Read-level genotyping of short tandem repeats using long reads and single-nucleotide variation with STRkit

  1. Guillaume Bourque1,2,4
  1. 1Canadian Centre for Computational Genomics, Montréal, Québec H3A 0G1, Canada;
  2. 2Department of Human Genetics, McGill University, Montréal, Québec H3A 0G1, Canada;
  3. 3Genomic Medicine Center, Children's Mercy Hospital and Research Institute, Kansas City, Missouri 64108, USA;
  4. 4Victor Phillip Dahdaleh Institute of Genomic Medicine at McGill University, Montréal, Québec H3A 0G1, Canada
  • Corresponding authors: david.lougheed{at}mail.mcgill.ca, guil.bourque{at}mcgill.ca
  • Abstract

    Variation in short tandem repeats (STRs) is implicated in Mendelian disease and complex traits but can be difficult to resolve with short-read genome sequencing.
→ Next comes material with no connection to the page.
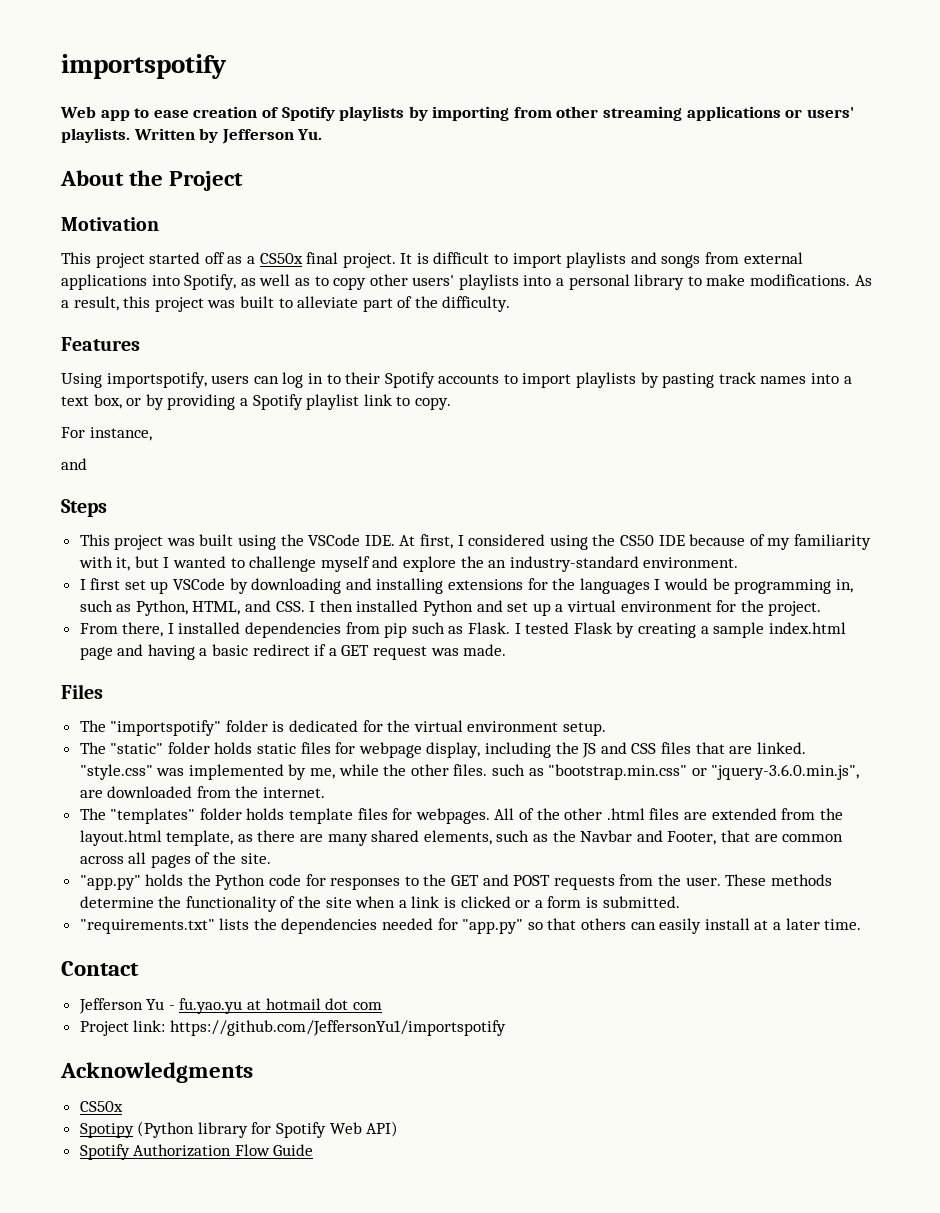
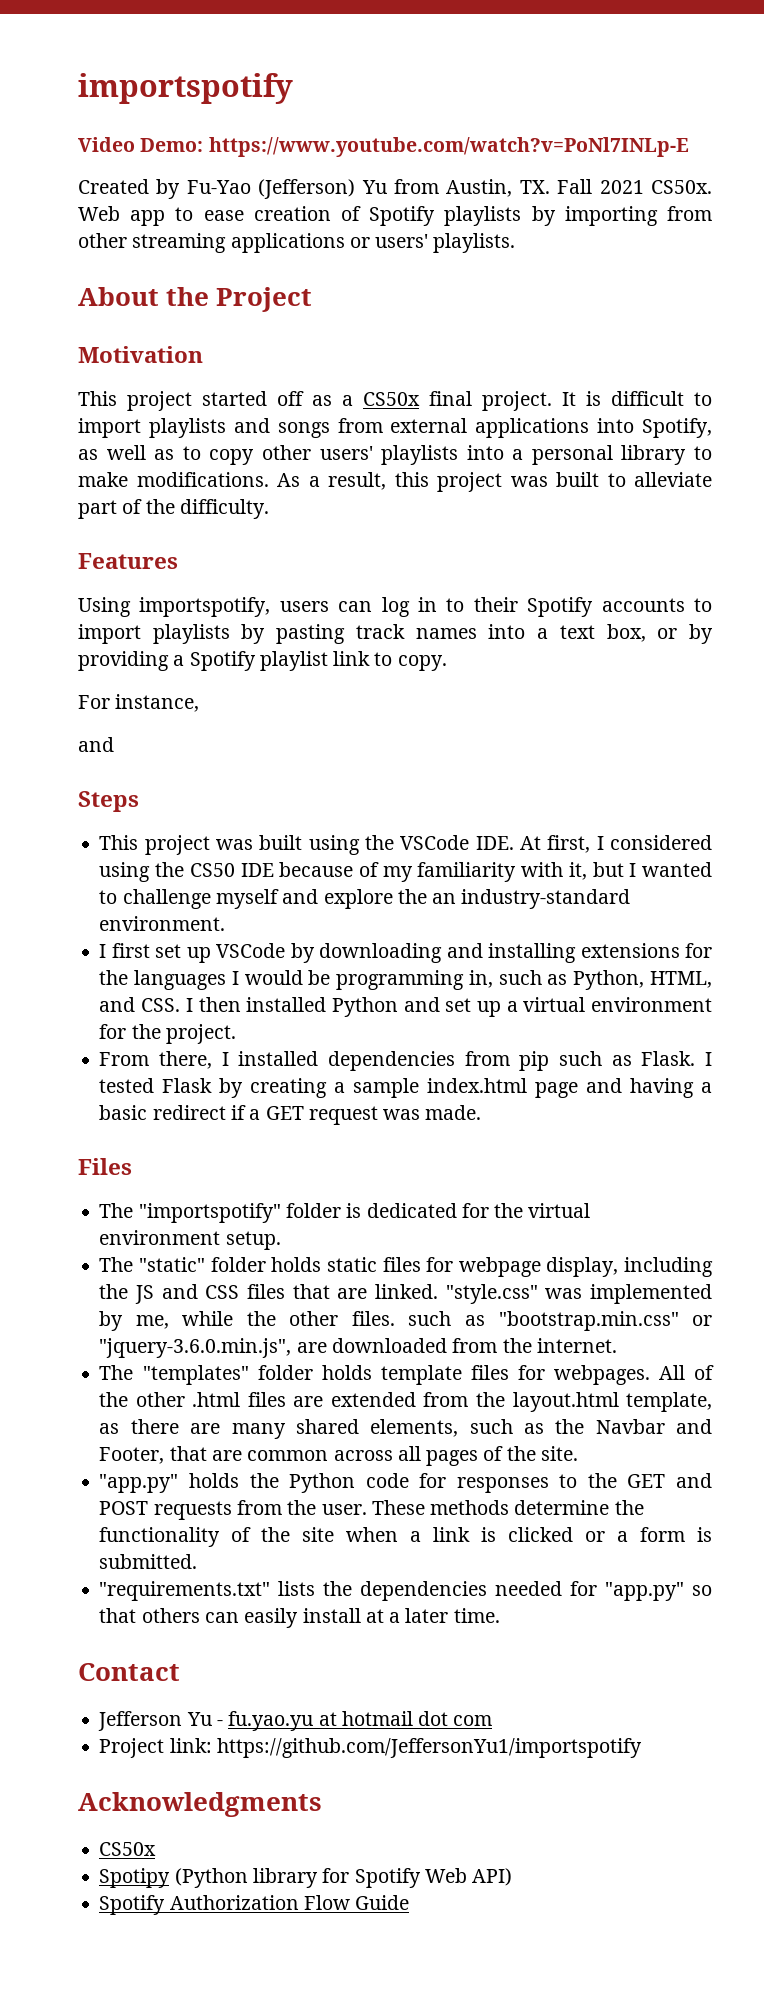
(227, 66) none -> [78,137,689,157] [78,179,712,199] Video Demo: https://www.youtube.com/watch?v=PoNl7INLp-E // Created by Fu-Yao (Jefferson) Yu from Austin, TX. Fall 2021 CS50x.
[133,128,323,144] Written by Jefferson Yu. -> (516, 243) none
We present STRkit, a software package for genotyping STRs using long-read sequencing (LRS) that uses proximate single-nucleotide variants to improve genotyping accuracy without a priori haplotype information. We show that STRkit has unique strengths versus other methods: It can use data from both major LRS technologies (Pacific Biosciences HiFi [PacBio] and Oxford Nanopore Technologies [ONT]) to output both allele- and read-level copy number and sequence; it performs best in benchmarking with F1 scores of 0.9631 and 0.9544 with PacBio and ONT data, respectively; it achieves higher rates of Mendelian consistency than other genotyping tools; and it is open source software. STRkit's features open up new possibilities for association testing, assessing patterns of STR inheritance and better understanding the functional effects of these notable repeat elements.

    Footnotes

    • Received April 9, 2025.
    • Accepted January 8, 2026.

    This article is distributed exclusively by Cold Spring Harbor Laboratory Press for the first six months after the full-issue publication date (see https://genome.cshlp.org/site/misc/terms.xhtml). After six months, it is available under a Creative Commons License (Attribution-NonCommercial 4.0 International), as described at http://creativecommons.org/licenses/by-nc/4.0/.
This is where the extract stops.